→ WHAT NEEDS TO BE DONE: No pictures belong in the copy. Retype exactly, and only, the stretch of lines below from the one with "text: Observații ->" through the one with "margin-top: 4px ->".

→ DATA LISTING:
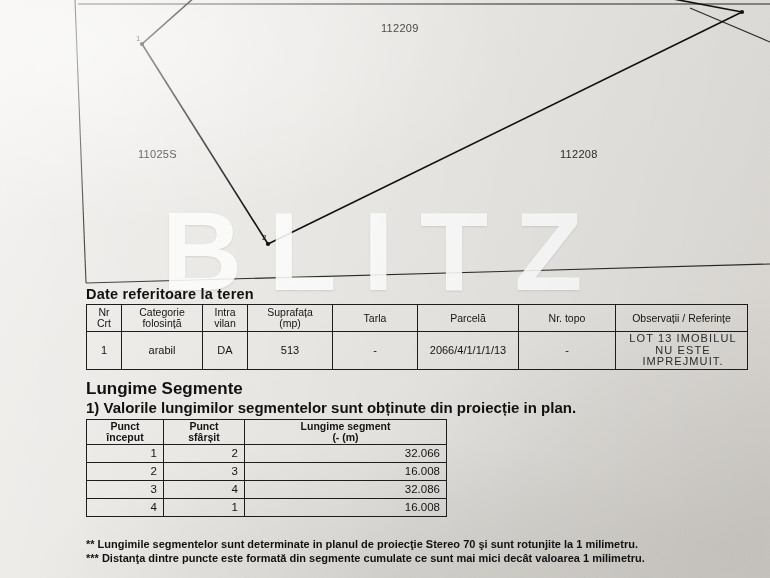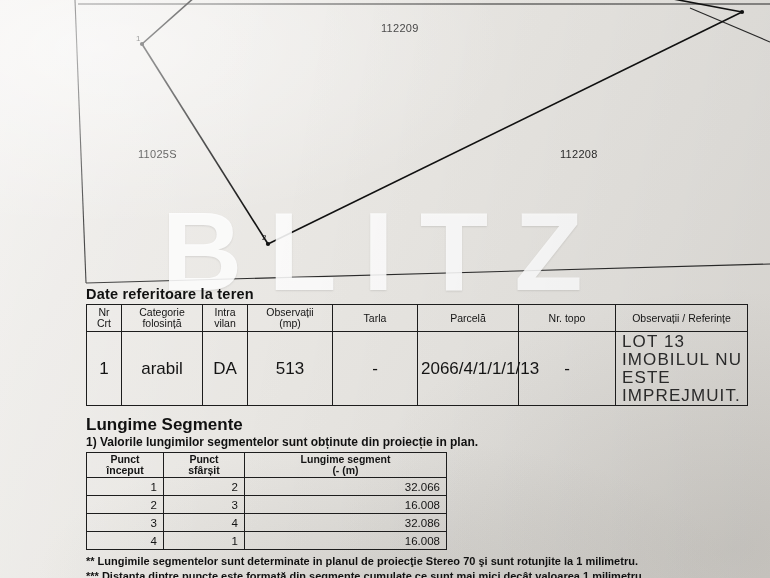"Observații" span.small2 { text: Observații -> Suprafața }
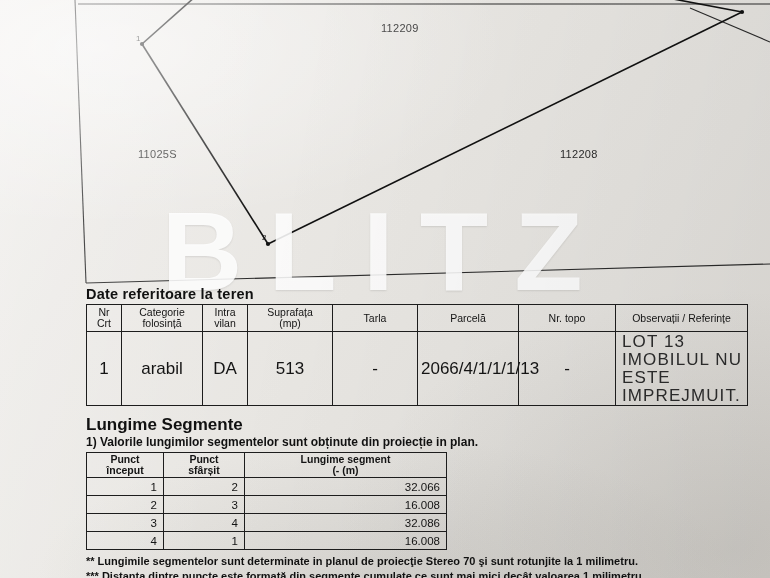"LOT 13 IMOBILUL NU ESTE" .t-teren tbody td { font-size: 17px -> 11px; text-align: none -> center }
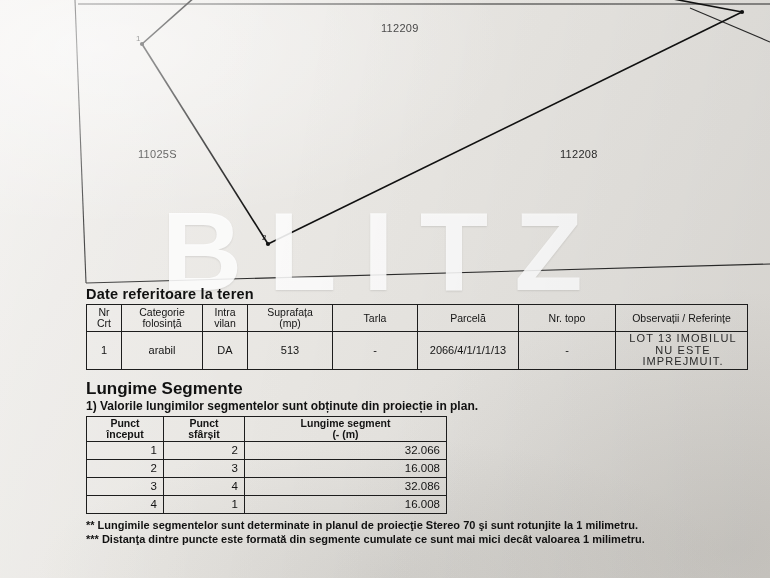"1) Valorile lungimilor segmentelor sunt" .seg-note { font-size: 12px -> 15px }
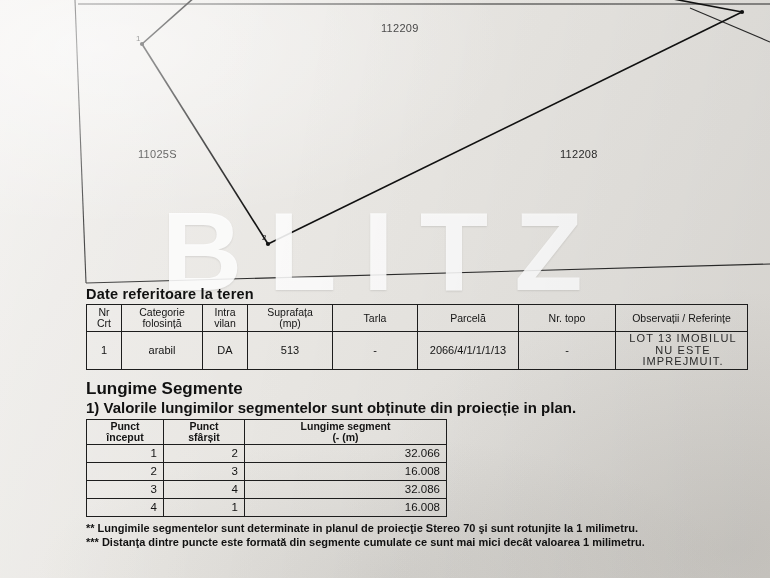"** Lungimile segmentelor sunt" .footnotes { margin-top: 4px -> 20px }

==

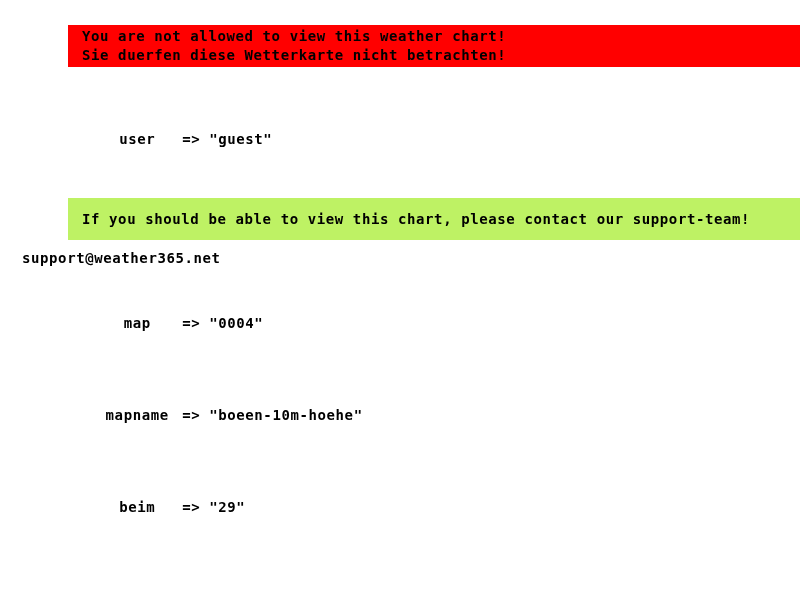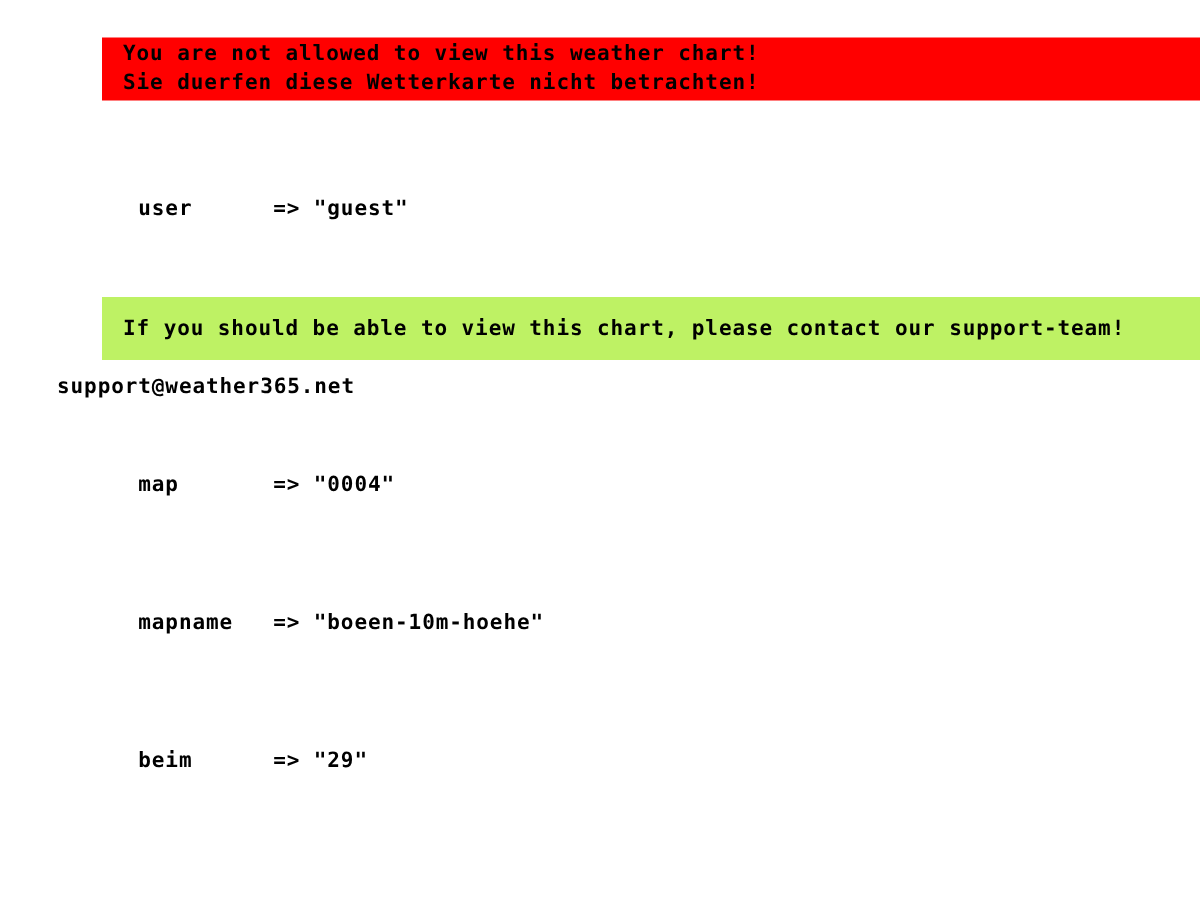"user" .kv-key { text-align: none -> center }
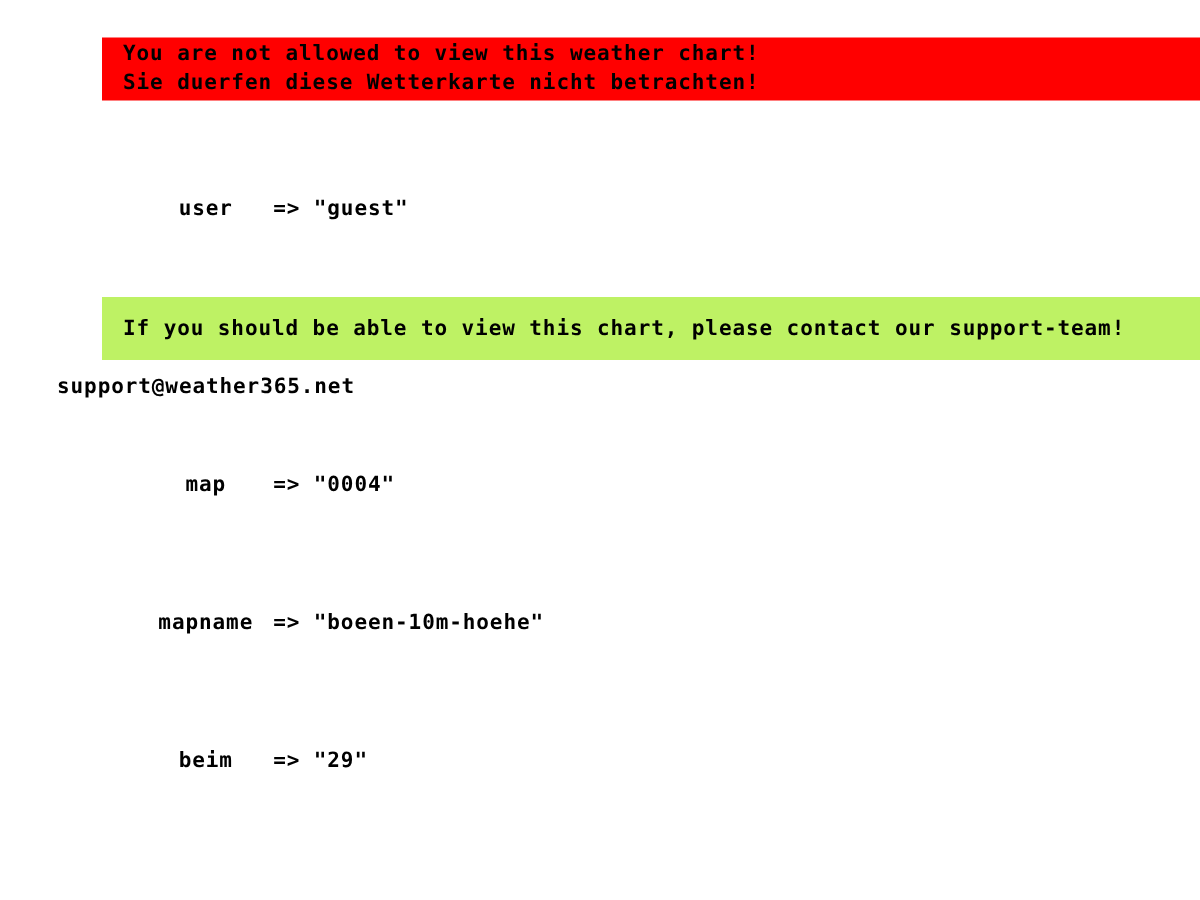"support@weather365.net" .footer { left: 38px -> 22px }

→ YOUR RESPONSE:
"Observații" span.small2 { text: Observații -> Suprafața }
"LOT 13 IMOBILUL NU ESTE" .t-teren tbody td { font-size: 17px -> 11px; text-align: none -> center }
"1) Valorile lungimilor segmentelor sunt" .seg-note { font-size: 12px -> 15px }
"** Lungimile segmentelor sunt" .footnotes { margin-top: 4px -> 20px }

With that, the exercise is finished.